### PROBLEM REQUIREMENTS
Repeat the records below exactly. Omit the pictures.

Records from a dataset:

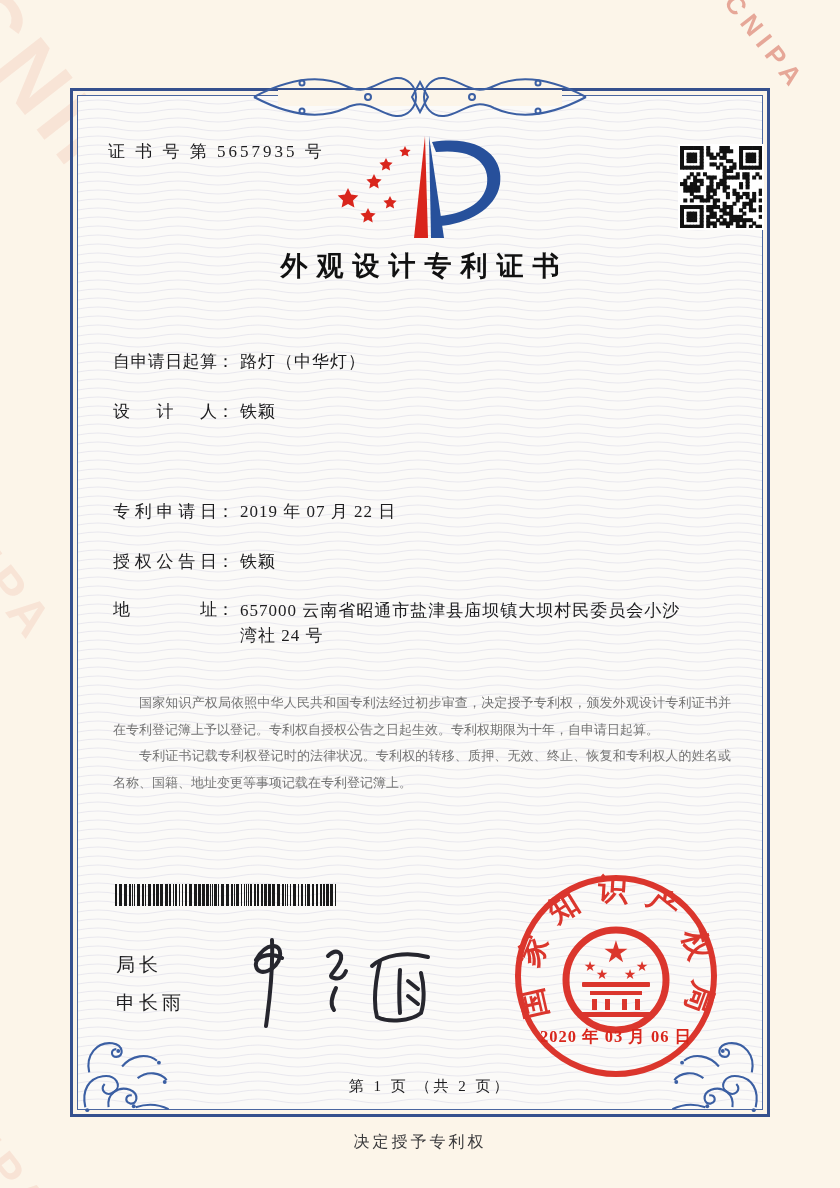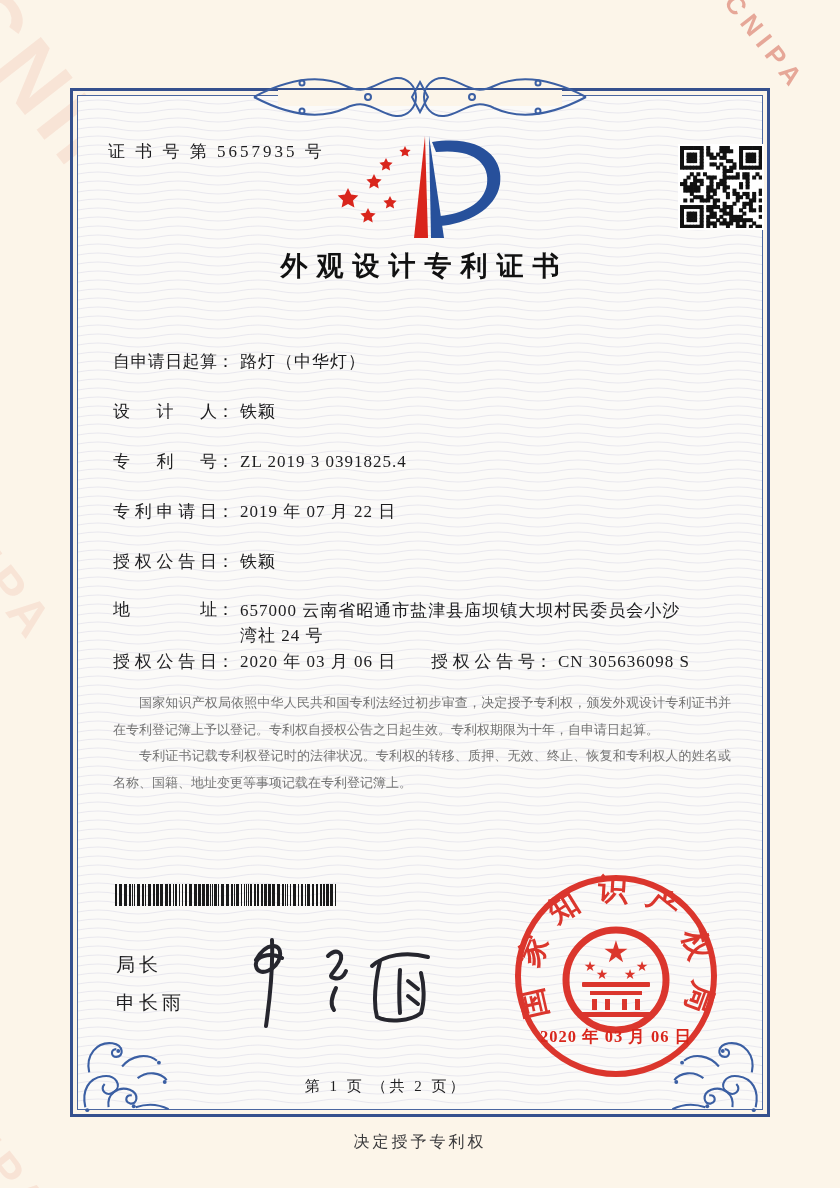--- a/index.html
+++ b/index.html
@@ -45,21 +45,21 @@
   .body-text p{margin:0;text-indent:2em;}
   .barcode{position:absolute;left:115px;top:884px;z-index:3;}
   .officer{position:absolute;left:116px;top:952px;z-index:3;font-size:19px;letter-spacing:4px;}
   .officer div{margin-bottom:12px;}
   .sig{position:absolute;left:222px;top:930px;z-index:4;}
   .seal{position:absolute;left:512px;top:872px;z-index:4;}
   .seal-date{
     position:absolute;left:512px;top:1026px;width:208px;text-align:center;z-index:5;
     color:#d9261c;font-size:16.5px;font-weight:bold;letter-spacing:1px;
   }
-  .page-info{position:absolute;left:0;top:1077px;width:772px;text-align:center;font-size:15px;letter-spacing:3px;z-index:3;}
+  .page-info{position:absolute;left:0;top:1077px;width:772px;text-align:center;font-size:15px;letter-spacing:3px;z-index:3;padding-left:44px;}
   .cont-note{position:absolute;left:0;top:1132px;width:840px;text-align:center;font-size:16px;letter-spacing:3px;z-index:3;color:#3a3a3c;}
   .orn-top{position:absolute;left:250px;top:70px;z-index:2;}
   .orn-bl{position:absolute;left:78px;top:1022px;z-index:2;}
   .orn-br{position:absolute;left:668px;top:1022px;z-index:2;transform:scaleX(-1);}
 </style>
 </head>
 <body>
 
 <div class="page">
 
@@ -552,37 +552,28 @@
     </svg>
 
   <div class="title">外观设计专利证书</div>
 
   <div class="row" style="top:350px">
     <span class="flabel">自申请日起算</span><span class="fcolon">：</span><span class="fvalue">路灯（中华灯）</span>
   </div>
   <div class="row" style="top:400px">
     <span class="flabel">设计人</span><span class="fcolon">：</span><span class="fvalue">铁颖</span>
   </div>
-  <div class="row" style="top:450px">
-    <span class="flabel">专利号</span><span class="fcolon">：</span><span class="fvalue">ZL 2019 3 0391825.4</span>
-  </div>
   <div class="row" style="top:500px">
     <span class="flabel">专利申请日</span><span class="fcolon">：</span><span class="fvalue">2019 年 07 月 22 日</span>
   </div>
   <div class="row" style="top:550px">
     <span class="flabel">授权公告日</span><span class="fcolon">：</span><span class="fvalue">铁颖</span>
   </div>
   <div class="row" style="top:598px">
     <span class="flabel">地址</span><span class="fcolon">：</span><span class="fvalue addr-val">657000 云南省昭通市盐津县庙坝镇大坝村民委员会小沙湾社 24 号</span>
-  </div>
-  <div class="row" style="top:650px">
-    <span class="flabel">授权公告日</span><span class="fcolon">：</span><span class="fvalue">2020 年 03 月 06 日</span>
-    <span class="pair2">
-      <span class="flabel">授权公告号</span><span class="fcolon">：</span><span class="fvalue">CN 305636098 S</span>
-    </span>
   </div>
 
   <div class="body-text">
     <p>国家知识产权局依照中华人民共和国专利法经过初步审查，决定授予专利权，颁发外观设计专利证书并在专利登记簿上予以登记。专利权自授权公告之日起生效。专利权期限为十年，自申请日起算。</p>
     <p>专利证书记载专利权登记时的法律状况。专利权的转移、质押、无效、终止、恢复和专利权人的姓名或名称、国籍、地址变更等事项记载在专利登记簿上。</p>
   </div>
 
   <svg id="barcode" class="barcode" width="224" height="22">
       <rect x="0" y="0" width="2" height="22" fill="#1a1a1a"></rect>
       <rect x="4" y="0" width="3" height="22" fill="#1a1a1a"></rect>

### SOLUTION FOR THIS TASK
--- a/index.html
+++ b/index.html
@@ -45,21 +45,21 @@
   .body-text p{margin:0;text-indent:2em;}
   .barcode{position:absolute;left:115px;top:884px;z-index:3;}
   .officer{position:absolute;left:116px;top:952px;z-index:3;font-size:19px;letter-spacing:4px;}
   .officer div{margin-bottom:12px;}
   .sig{position:absolute;left:222px;top:930px;z-index:4;}
   .seal{position:absolute;left:512px;top:872px;z-index:4;}
   .seal-date{
     position:absolute;left:512px;top:1026px;width:208px;text-align:center;z-index:5;
     color:#d9261c;font-size:16.5px;font-weight:bold;letter-spacing:1px;
   }
-  .page-info{position:absolute;left:0;top:1077px;width:772px;text-align:center;font-size:15px;letter-spacing:3px;z-index:3;}
+  .page-info{position:absolute;left:0;top:1077px;width:772px;text-align:center;font-size:15px;letter-spacing:3px;z-index:3;padding-left:44px;}
   .cont-note{position:absolute;left:0;top:1132px;width:840px;text-align:center;font-size:16px;letter-spacing:3px;z-index:3;color:#3a3a3c;}
   .orn-top{position:absolute;left:250px;top:70px;z-index:2;}
   .orn-bl{position:absolute;left:78px;top:1022px;z-index:2;}
   .orn-br{position:absolute;left:668px;top:1022px;z-index:2;transform:scaleX(-1);}
 </style>
 </head>
 <body>
 
 <div class="page">
 
@@ -552,37 +552,28 @@
     </svg>
 
   <div class="title">外观设计专利证书</div>
 
   <div class="row" style="top:350px">
     <span class="flabel">自申请日起算</span><span class="fcolon">：</span><span class="fvalue">路灯（中华灯）</span>
   </div>
   <div class="row" style="top:400px">
     <span class="flabel">设计人</span><span class="fcolon">：</span><span class="fvalue">铁颖</span>
   </div>
-  <div class="row" style="top:450px">
-    <span class="flabel">专利号</span><span class="fcolon">：</span><span class="fvalue">ZL 2019 3 0391825.4</span>
-  </div>
   <div class="row" style="top:500px">
     <span class="flabel">专利申请日</span><span class="fcolon">：</span><span class="fvalue">2019 年 07 月 22 日</span>
   </div>
   <div class="row" style="top:550px">
     <span class="flabel">授权公告日</span><span class="fcolon">：</span><span class="fvalue">铁颖</span>
   </div>
   <div class="row" style="top:598px">
     <span class="flabel">地址</span><span class="fcolon">：</span><span class="fvalue addr-val">657000 云南省昭通市盐津县庙坝镇大坝村民委员会小沙湾社 24 号</span>
-  </div>
-  <div class="row" style="top:650px">
-    <span class="flabel">授权公告日</span><span class="fcolon">：</span><span class="fvalue">2020 年 03 月 06 日</span>
-    <span class="pair2">
-      <span class="flabel">授权公告号</span><span class="fcolon">：</span><span class="fvalue">CN 305636098 S</span>
-    </span>
   </div>
 
   <div class="body-text">
     <p>国家知识产权局依照中华人民共和国专利法经过初步审查，决定授予专利权，颁发外观设计专利证书并在专利登记簿上予以登记。专利权自授权公告之日起生效。专利权期限为十年，自申请日起算。</p>
     <p>专利证书记载专利权登记时的法律状况。专利权的转移、质押、无效、终止、恢复和专利权人的姓名或名称、国籍、地址变更等事项记载在专利登记簿上。</p>
   </div>
 
   <svg id="barcode" class="barcode" width="224" height="22">
       <rect x="0" y="0" width="2" height="22" fill="#1a1a1a"></rect>
       <rect x="4" y="0" width="3" height="22" fill="#1a1a1a"></rect>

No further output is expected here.